On Thu, 24 Oct 2024 13:36:50 GMT, Jatin Bhateja <jbhateja at openjdk.org> wrote:

>> Hi All,
>> 
>> As per the discussion on panama-dev mailing list[1], patch adds the support for following new vector operators.
>> 
>> 
>>      . SUADD   : Saturating unsigned addition.
>>      . SADD    : Saturating signed addition. 
>>      . SUSUB   : Saturating unsigned subtraction.
>>      . SSUB    : Saturating signed subtraction.
>>      . UMAX    : Unsigned max
>>      . UMIN    : Unsigned min.
>>      
>> 
>> New vector operators are applicable to only integral types since their values wraparound in over/underflowing scenarios after setting appropriate status flags. For floating point types, as per IEEE 754 specs there are multiple schemes to handler underflow, one of them is gradual underflow which transitions the value to subnormal range. Similarly, overflow implicitly saturates the floating-point value to an Infinite value.
>> 
>> As the name suggests, these are saturating operations, i.e. the result of the computation is strictly capped by lower and upper bounds of the result type and is not wrapped around in underflowing or overflowing scenarios.
>> 
>> Summary of changes:
>> - Java side implementation of new vector operators.
>> - Add new scalar saturating APIs for each of the above saturating vector operator in corresponding primitive box classes, fallback implementation of vector operators is based over it.
>> - C2 compiler IR and inline expander changes.
>> - Optimized x86 backend implementation for new vector operators and their predicated counterparts.
>> - Extends existing VectorAPI Jtreg test suite to cover new operations.
>> 
>> Kindly review and share your feedback.
>> 
>> Best Regards,
>> PS: Intrinsification and auto-vectorization of new core-lib API will be addressed separately in a follow-up patch.
>> 
>> [1] https://mail.openjdk.org/pipermail/panama-dev/2024-May/020408.html
>
> Jatin Bhateja has updated the pull request with a new target base due to a merge or a rebase. The pull request now contains 37 commits:
> 
>  - Review resolutions.
>  - Merge branch 'master' of http://github.com/openjdk/jdk into JDK-8338201
>  - Factor out IR tests and Transforms to follow-up PRs.
>  - Replacing flag based checks with CPU feature checks in IR validation test.
>  - Remove Saturating IRNode patterns.
>  - Restrict IR validation to newly added UMin/UMax transforms.
>  - Merge branch 'master' of http://github.com/openjdk/jdk into JDK-8338201
>  - Prod build fix
>  - Merge branch 'master' of http://github.com/openjdk/jdk into JDK-8338201
>  - New IR tests + additional IR transformations
>  - ... and 27 more: https://git.openjdk.org/jdk/compare/158b93d1...0e10139c

Ok, I'll approve it now, since @PaulSandoz is ok with the test coverage.
I did not review all the x86 backend instructions, I don't have the time or understanding for that - I rely on testing for correctness here.

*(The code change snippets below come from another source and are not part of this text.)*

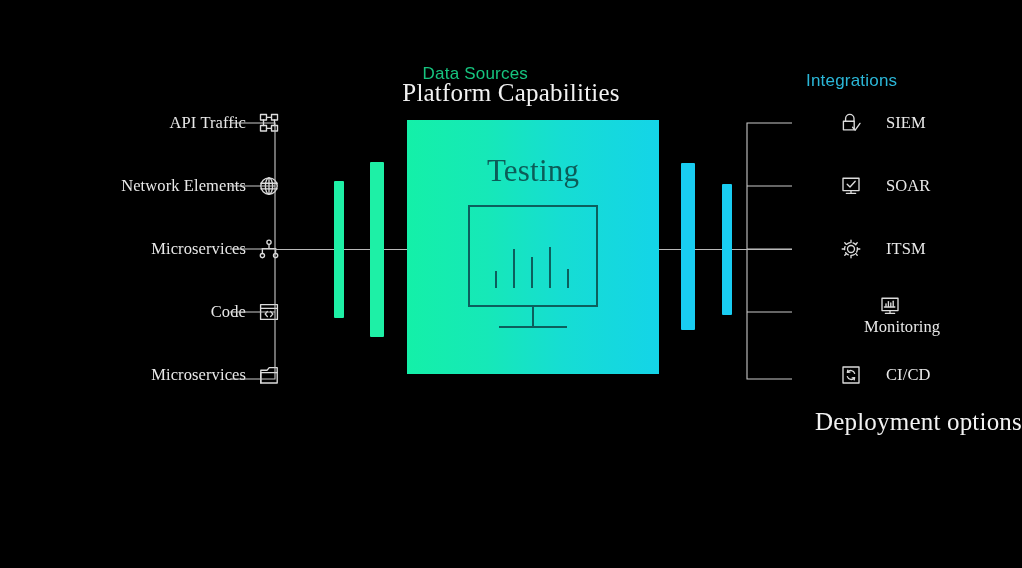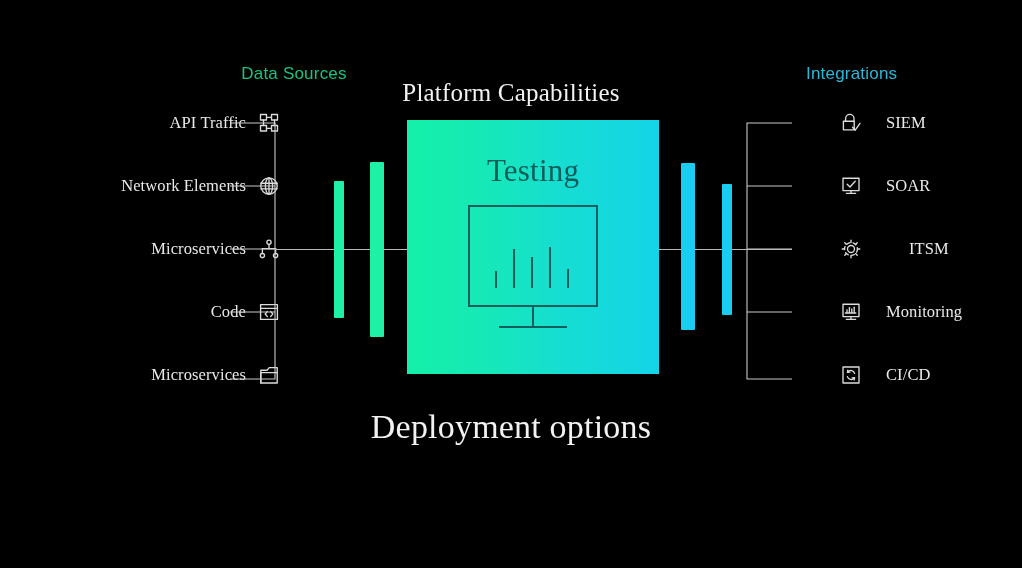--- a/index.html
+++ b/index.html
@@ -32,8 +32,8 @@
   }
   #data-sources-heading {
     left: 0; top: 64px; width: 420px;
-    text-align: center;
-    padding-left: 84px;
+    text-align: right;
+    padding-left: 108px;
     color: #16c47f;
   }
   #integrations-heading {

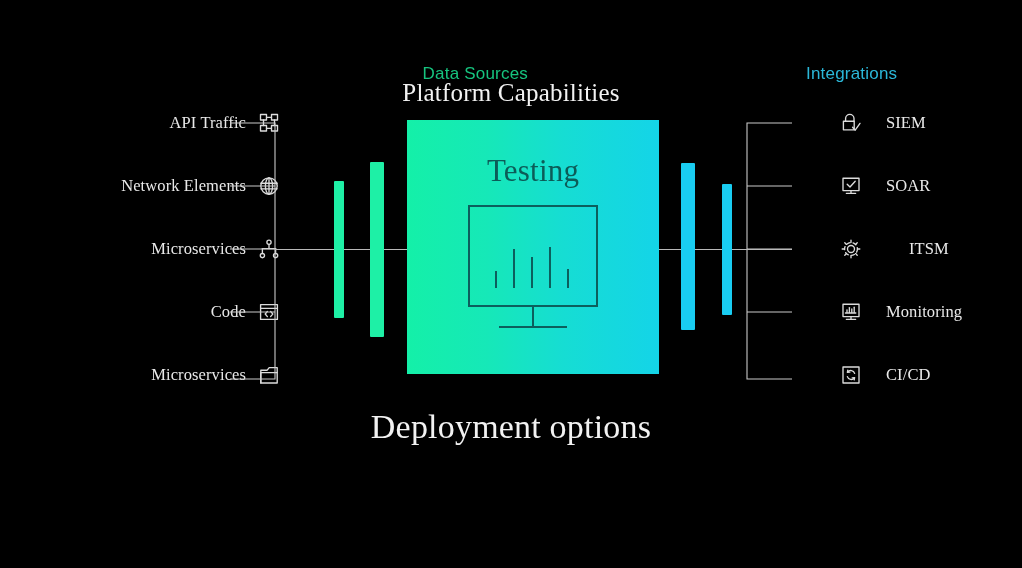--- a/index.html
+++ b/index.html
@@ -37,7 +37,7 @@
     color: #16c47f;
   }
   #integrations-heading {
-    left: 806px; top: 64px;
+    left: 806px; top: 71px;
     color: #2bb7d8;
   }
 

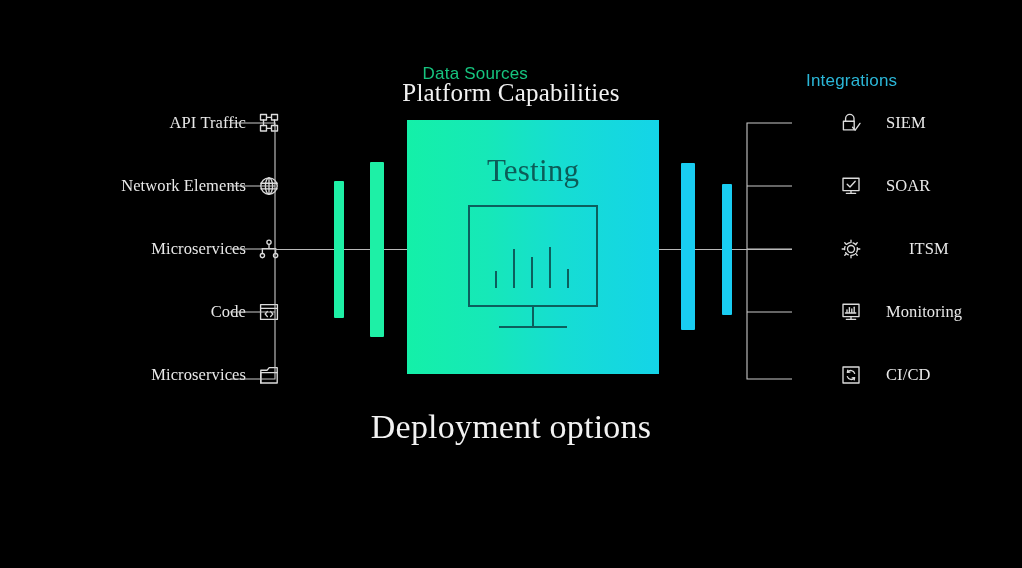--- a/index.html
+++ b/index.html
@@ -353,7 +353,7 @@
       <span class="side-label">SOAR</span>
     </div>
 
-    <div class="side-row" style="top:126px;gap:23px;">
+    <div class="side-row" style="top:126px;">
       <span class="side-icon">
         <svg viewBox="0 0 22 22">
           <circle class="fillnone" cx="11" cy="11" r="3.5"></circle>

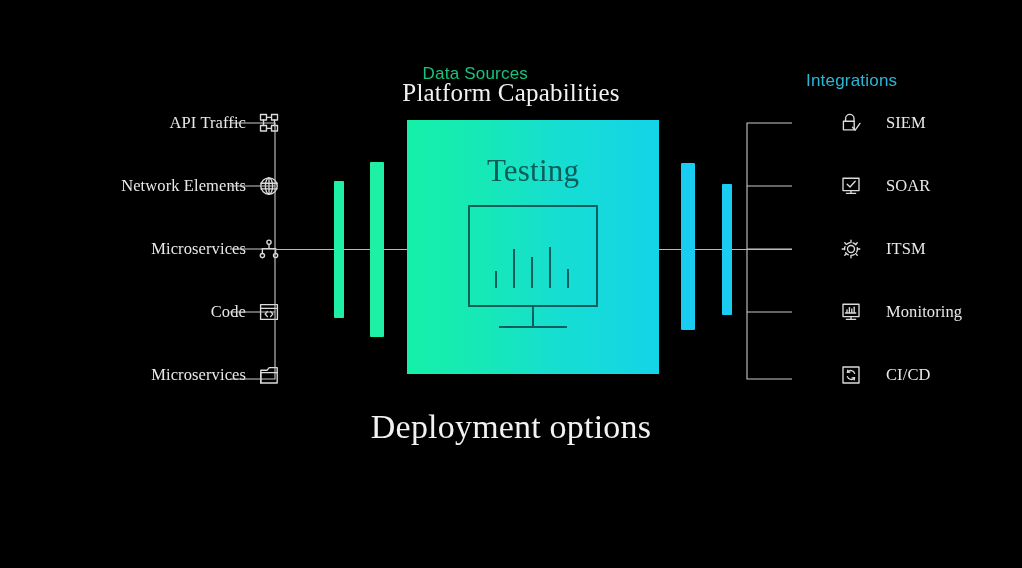--- a/index.html
+++ b/index.html
@@ -364,7 +364,7 @@
       <span class="side-label">ITSM</span>
     </div>
 
-    <div class="side-row" style="top:189px;">
+    <div class="side-row" style="top:189px;flex-direction:column;">
       <span class="side-icon">
         <svg viewBox="0 0 22 22">
           <rect class="fillnone" x="3" y="3.2" width="16" height="12.4"></rect>

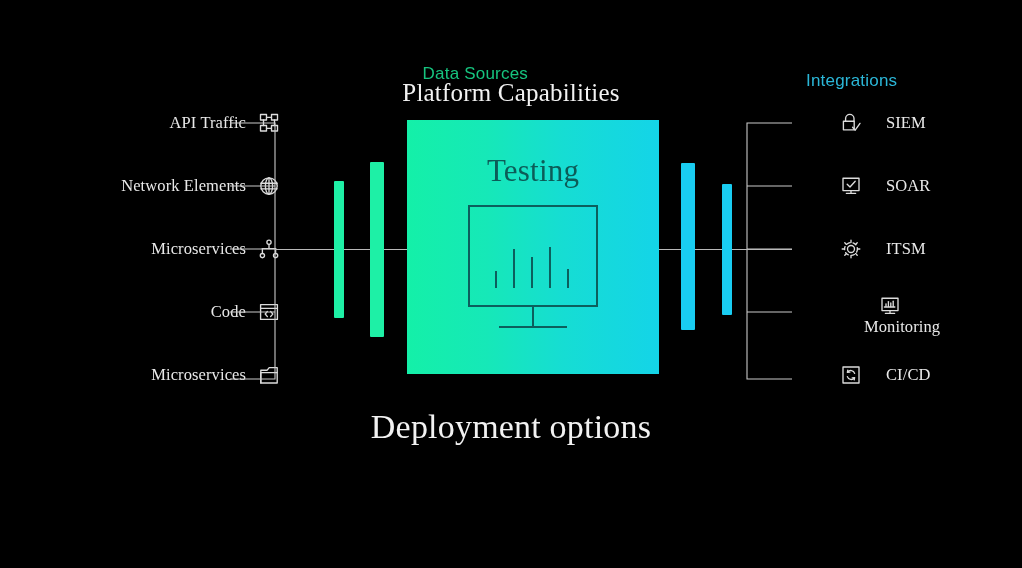--- a/index.html
+++ b/index.html
@@ -178,8 +178,8 @@
     position: absolute;
     left: 0; right: 0;
     top: 408px;
-    text-align: center;
-    font-size: 34px;
+    text-align: right;
+    font-size: 25px;
     color: #f2f2f2;
     letter-spacing: 0.2px;
   }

Thanks for the work @jatin-bhateja 😊 
The VectorAPI is a lot of work, and we are grateful for your contributions!

I am still worried about general test coverage. One can always do it later - but will that actually be done? I suppose this is a trade-off between spending time on quality vs quantity of features. Bugs in the VectorAPI will probably mostly show in miscompilations. Those are hard to catch without solid testing and rigorous result verification. The VectorAPI is also not widely used yet, so miscompilations will only slowly be discovered. Miscompilations in Auto-Vectorization are quicker discovered because there is more code out there that is sensitive to it.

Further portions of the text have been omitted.